What is Scalability in Cloud Computing

How does a CTO determine which data should go to hot cloud storage, and which to cold data storage? How can companies control their growing amount of data, and the escalating costs that come with it? And how can data storage methods benefit from observability solutions and tools?

These questions, and more, were addressed during our webinar, titled What Does a CTO Do When a 60PB Hadoop Cluster Devours the IT Budget? It featured Chuck Yarbrough, Senior Director of Product Marketing at Hitachi Vantara, and our very own Pepperdata Field Engineer Alex Pierce. Here is a look at some of what was discussed.

The Challenges of Data Storage Methods

Yarbrough, for the better part of his career, has encountered various challenges involving data storage methods in the industry. He recalls how deciding the amount of data he could make available for apps and developers was a constant back-and-forth during his previous stint as a data warehouse manager in Silicon Valley.

“Business users always wanted more. Inevitably we’d say, ‘You could only have three years’ worth of data, and that’s it. And they’d be like, ‘Well, no, I need seven.’ And you argue about it, but the reality is there were limitations,” Yarbrough says.

Big data and the advent of Hadoop really enabled the industry to go way beyond the limitations of prior architectures. However, with this advancement comes another challenge: cost optimization.

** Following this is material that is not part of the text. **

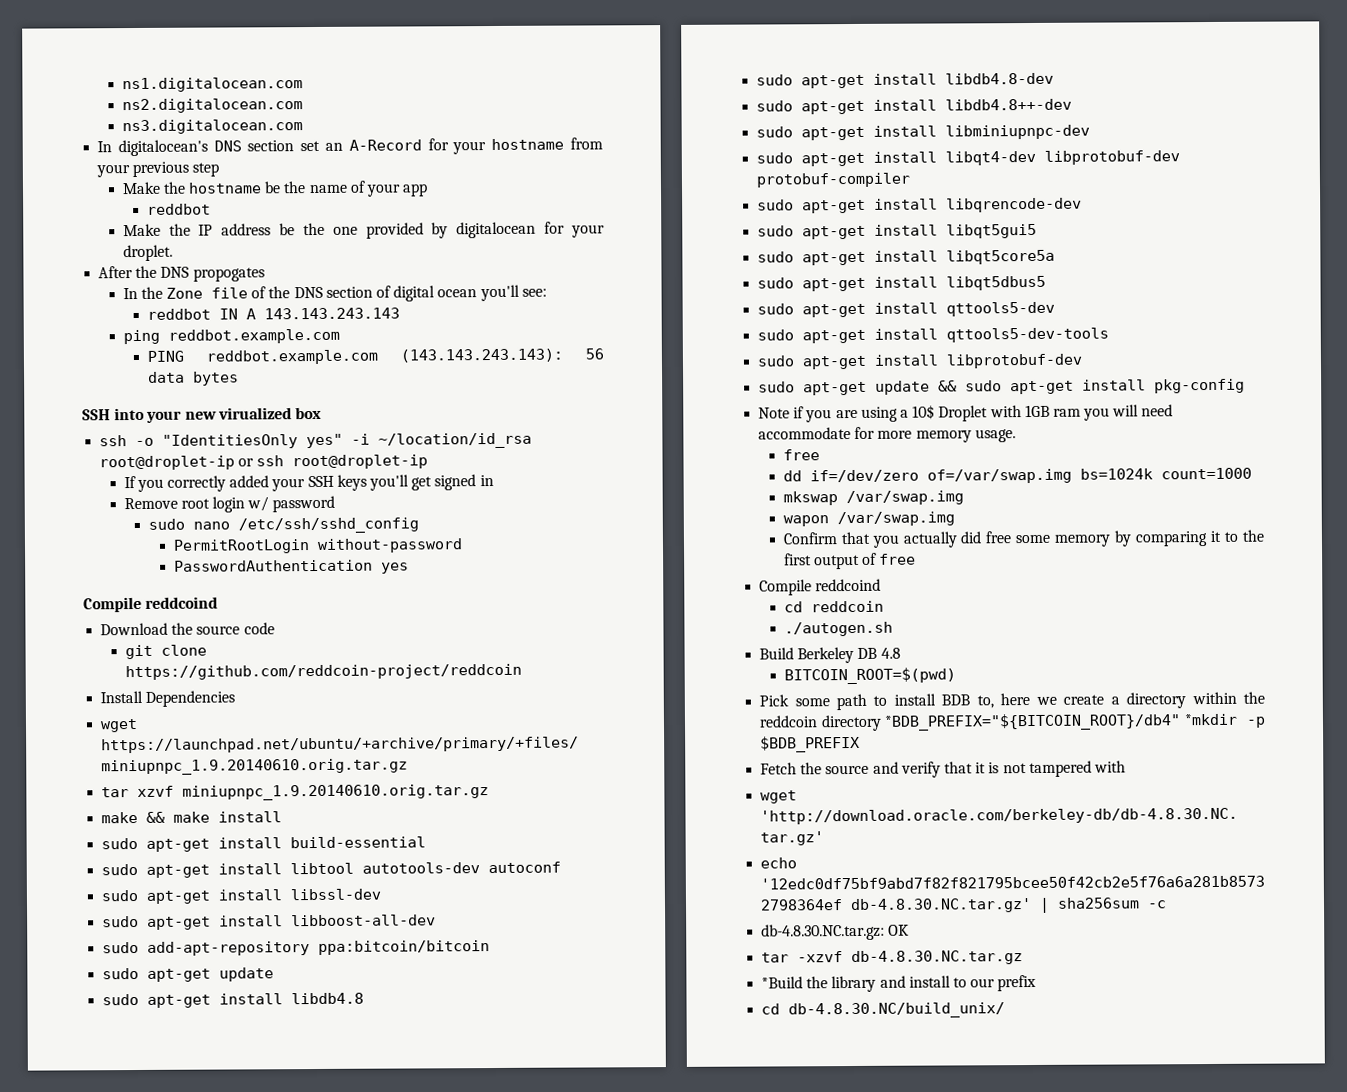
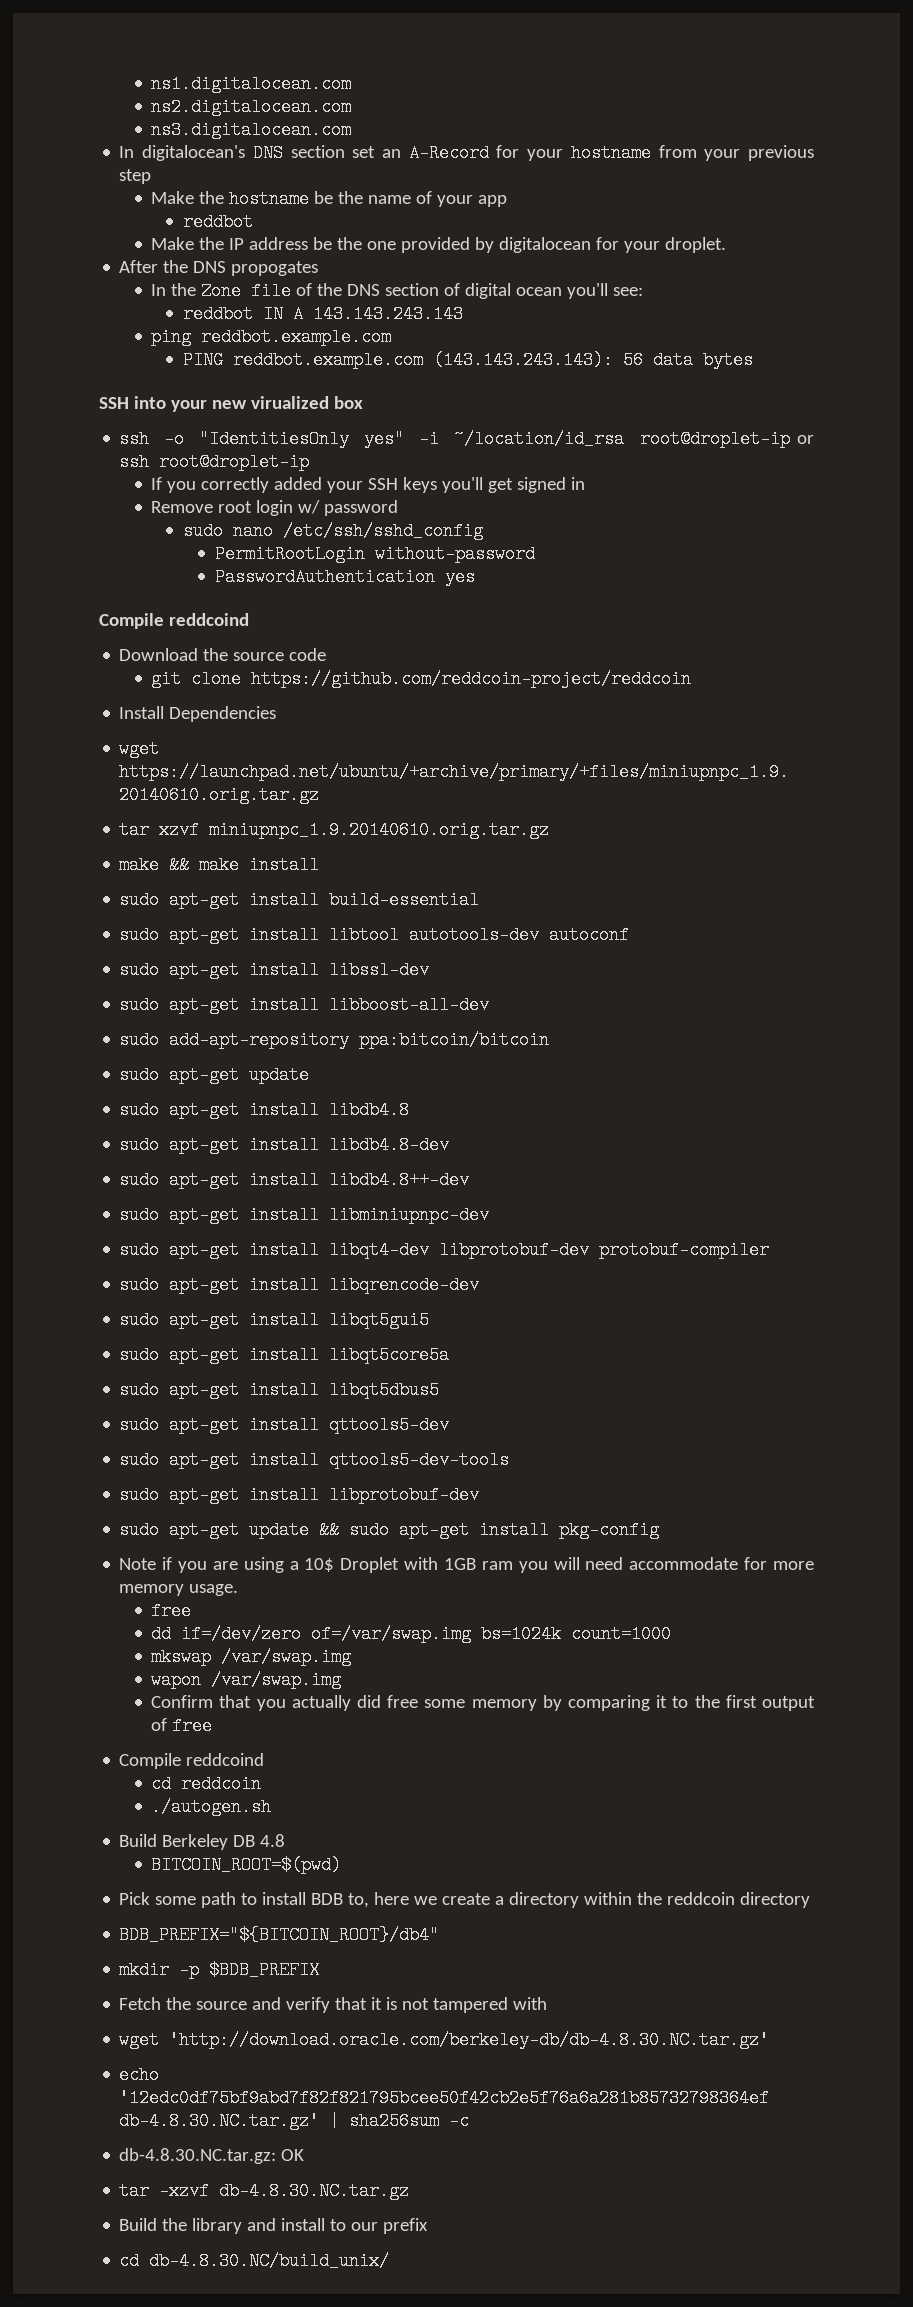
[884,713,1238,731] *BDB_PREFIX="${BITCOIN_ROOT}/db4" *mkdir -> [119,1926,440,1944] [119,1961,170,1979] // BDB_PREFIX="${BITCOIN_ROOT}/db4" // mkdir
[761,976,804,989] *Build -> [119,2218,158,2231] Build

“It [Hadoop and big data] enabled a mass change in the industry so that we could scale to areas that we hadn’t been able to before,” says Yarbrough. “But that leaves us here now, where we’re talking about lots of data, 60 petabytes of data, literally eating the budget. The cost began to get pretty big,” he adds.

Determining data temperature is proving to be a challenge now, as well. Before, when data became “cold” (or infrequently accessed), companies could just decide to store that data offline because of limited storage capacities. Often, they would base it on the age of the data.